[Stored entries]

- - -

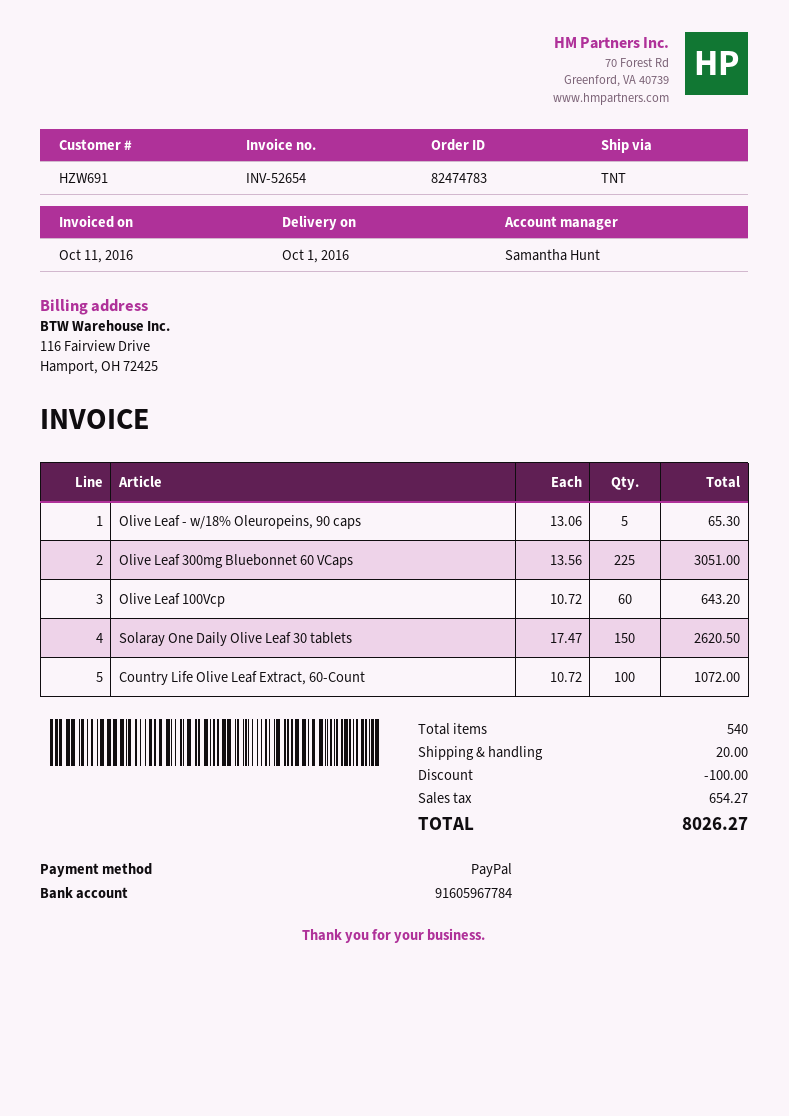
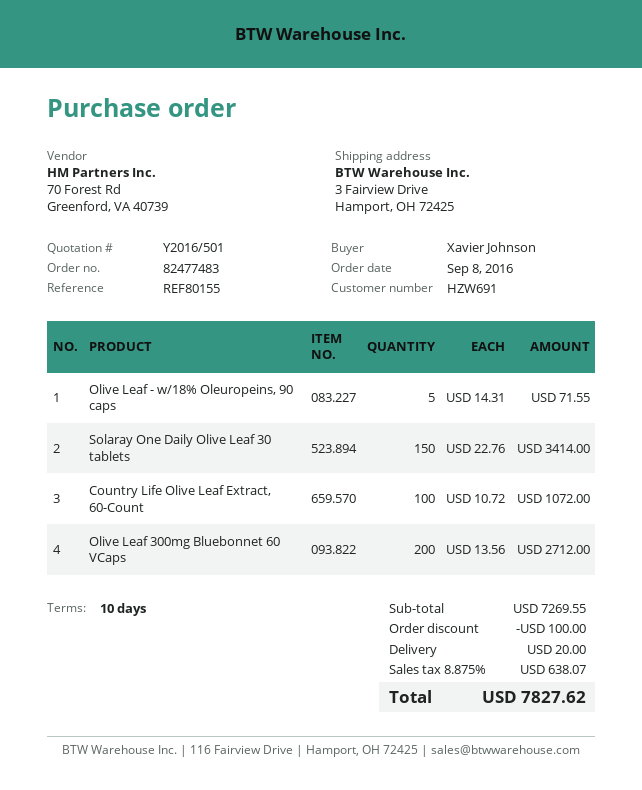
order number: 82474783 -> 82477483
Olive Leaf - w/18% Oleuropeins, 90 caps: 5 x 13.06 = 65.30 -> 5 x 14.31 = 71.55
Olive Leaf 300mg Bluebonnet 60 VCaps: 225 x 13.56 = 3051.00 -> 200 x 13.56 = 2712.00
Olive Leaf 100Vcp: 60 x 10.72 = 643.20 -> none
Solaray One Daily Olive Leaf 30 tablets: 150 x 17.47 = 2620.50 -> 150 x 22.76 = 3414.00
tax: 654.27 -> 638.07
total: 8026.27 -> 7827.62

- - -

EXERCISE: Would you repeat exactly, and only, the lines from the start of the records above through the line containing "Olive Leaf 100Vcp: 60", with the pictures omitted?

WRITTEN SOLUTION:
order number: 82474783 -> 82477483
Olive Leaf - w/18% Oleuropeins, 90 caps: 5 x 13.06 = 65.30 -> 5 x 14.31 = 71.55
Olive Leaf 300mg Bluebonnet 60 VCaps: 225 x 13.56 = 3051.00 -> 200 x 13.56 = 2712.00
Olive Leaf 100Vcp: 60 x 10.72 = 643.20 -> none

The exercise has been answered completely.